Despite the protests of neighboring residents, the city will not mandate a construction technique for an 18-story condominium project on Palm Avenue.
The developer of the DeMarcay on Palm, an 18-story, 39-unit condominium, is now free to use whatever construction method it prefers to build the project.
On Monday, the City Commission voted 4-1 to remove a requirement that would force the developer to use precast construction for a portion of the building. In 2006, the city included the provision in an attempt to minimize the impacts of the construction.
Now, the developer convinced the commission that precast construction would actually be more time-consuming and dangerous than post-tension construction, the standard technique for building high-rises in Sarasota. At the time, a representative for the developer said precast construction would achieve that goal.
“Any building like the DeMarcay should be built with post-tension construction,” said Greg Kveton, whose company, XAC Developers, purchased the site in 2014. “It’s the fastest, most efficient way of constructing a high-rise building.”
The project will be built at 33 S. Palm Ave., on the site of the historic DeMarcay Hotel and Roth Cigar Factory buildings. The developer expects to begin construction in spring 2018.
Residents in the neighboring condo at 1350 Main St. strongly objected to the new construction technique. They argued post-tension would have a greater impact on the surrounding area, because precast construction involves fabricating some of the pieces of the building off-site before transporting them to the development site.
Residents said the project was controversial when it was initially proposed, and that the assurances about precast construction were an important factor city officials used in their decision-making.
“The only reason this was approved was because of this proffer,” said resident Jay Leonard.
They also questioned the history of the DeMarcay developer. Tim Litchet, the city’s director of neighborhood and development services, said the developer offered differing takes on whether a contractor was willing to build the project using precast construction.
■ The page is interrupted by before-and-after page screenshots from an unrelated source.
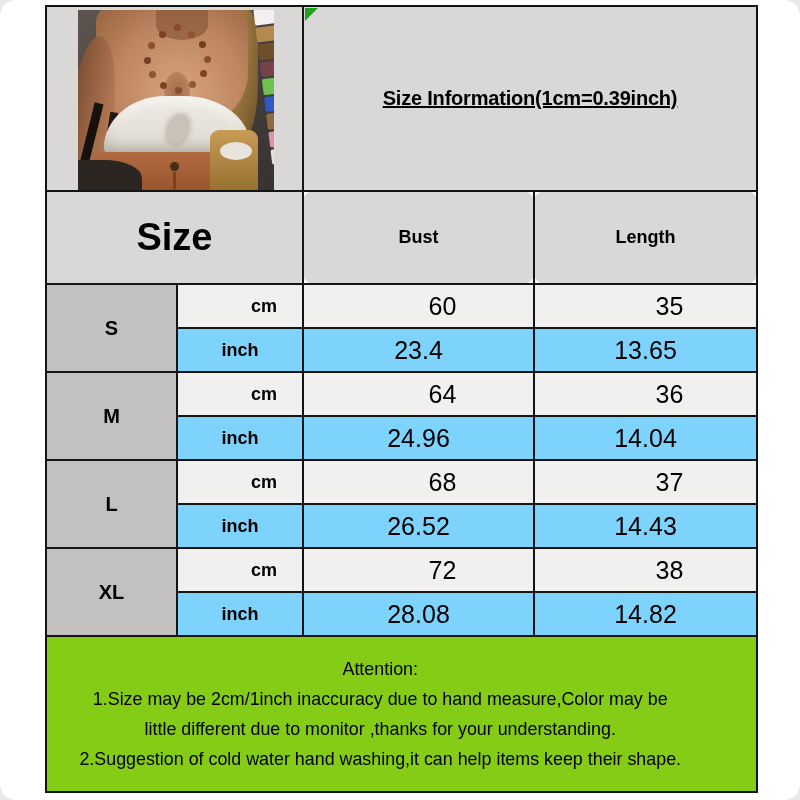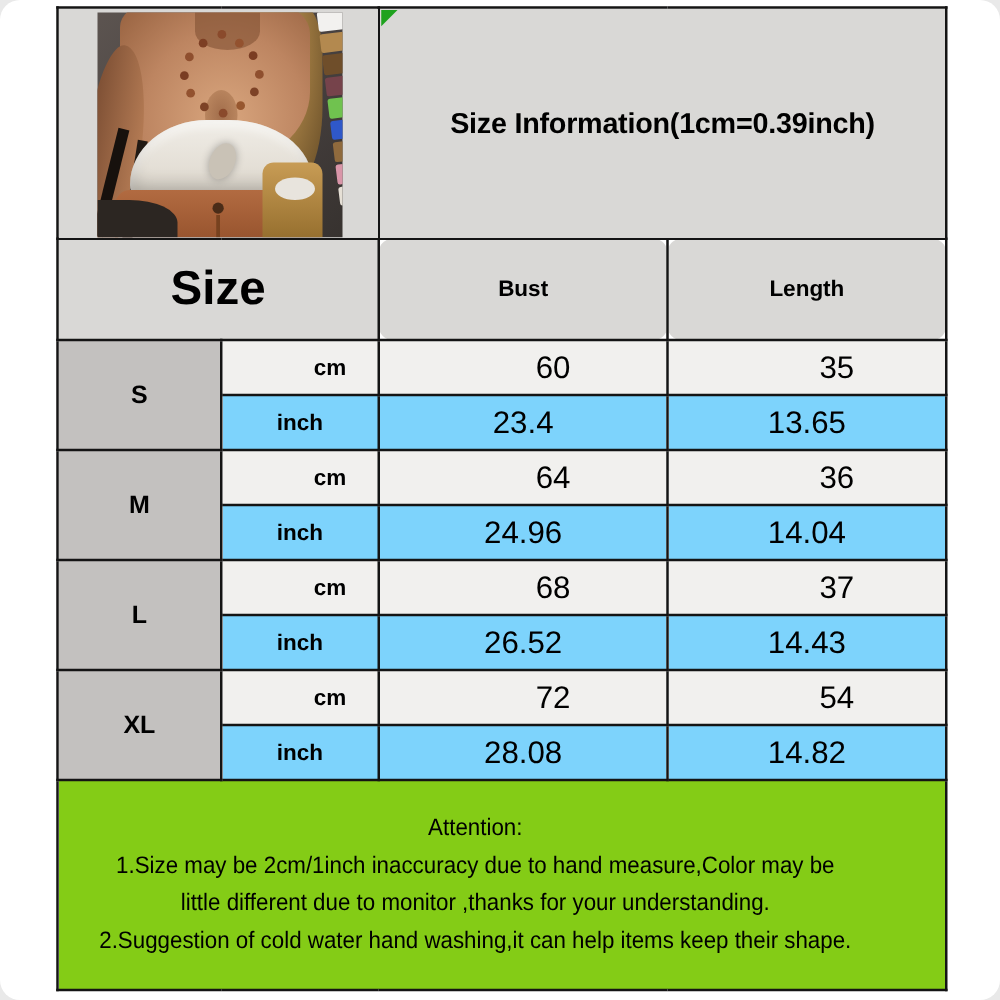--- a/index.html
+++ b/index.html
@@ -26,7 +26,7 @@
   }
   td.photo-cell{background:#d9d8d6;position:relative;}
   td.title-cell{background:#d9d8d6;position:relative;}
-  .title-text{font-weight:bold;font-size:23px;letter-spacing:-0.2px;}
+  .title-text{font-weight:bold;font-size:20px;letter-spacing:-0.2px;text-decoration:underline;}
   .corner-triangle{
     position:absolute;left:1px;top:1px;width:0;height:0;
     border-top:13px solid #1ea21e;border-right:13px solid transparent;

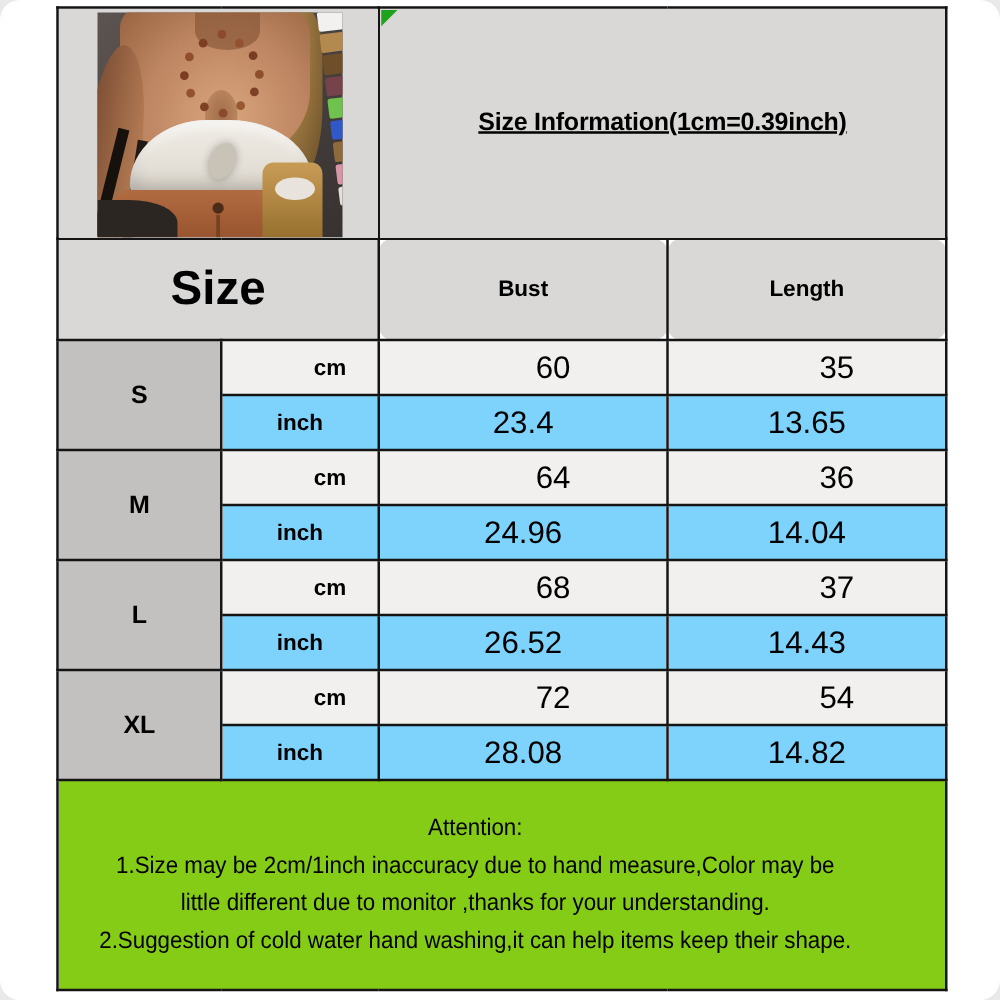--- a/index.html
+++ b/index.html
@@ -157,7 +157,7 @@
         <span class="title-text">Size Information(1cm=0.39inch)</span>
       </td>
     </tr>
-    <tr style="height:81px">
+    <tr style="height:93px">
       <td class="size-head" colspan="2">Size</td>
       <td class="col-head">Bust</td>
       <td class="col-head">Length</td>

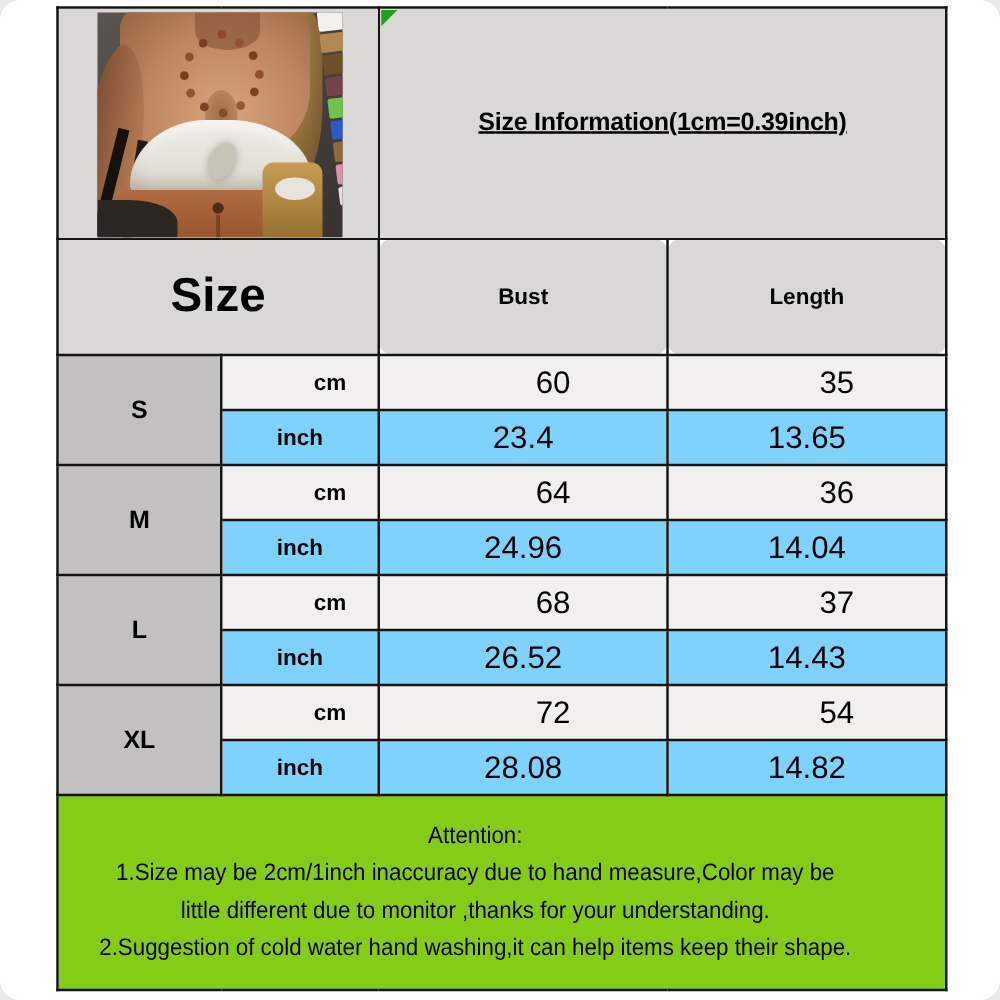--- a/index.html
+++ b/index.html
@@ -203,7 +203,7 @@
       <td class="size-label" rowspan="2">XL</td>
       <td class="unit-cell">cm</td>
       <td class="value-cell">72</td>
-      <td class="value-cell">54</td>
+      <td class="value-cell">38</td>
     </tr>
     <tr class="row-inch" style="height:44px">
       <td class="unit-cell">inch</td>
Attorney Robert Lincoln, representing the 1350 Main residents, suggested the developer was only interested in the new technique because it was cheaper and more efficient for them.
“They played the city, and they played the city staff to get to a situation where they’re getting exactly what they want,” Lincoln said.
The commission leaned hard on testimony from building official Larry Murphy, who said he had not seen a precast structure built under similar conditions to the DeMarcay project. He said he had concerns about hoisting large pieces of prefabricated concrete in the 20-foot alley between the project site and 1350 Main.
He also disputed claims that the post-tension construction would create more concrete dust than the precast method.
“All construction inherently is dusty and dirty,” Murphy said. “I couldn’t testify if one was ever more clean than the other.”
Commissioner Susan Chapman was the only board member to vote against removing the requirement. She highlighted the building’s approval under the now-defunct Downtown Residential Overlay District, which gave the project a density of 200 units per acre, and said the construction change could not be considered in a vacuum.
“If they want to change the construction method, go back to the original density,” Chapman said. “I think a deal’s a deal. It’s kind of a betrayal of a promise to the public.”
Other commissioners said they understood residents’ concerns, but saw no evidence to convince them post-tension wasn’t the preferable form of construction.
“By denying this, we really don’t accomplish anything,” Commissioner Liz Alpert said. “They’re going to build the building either way.”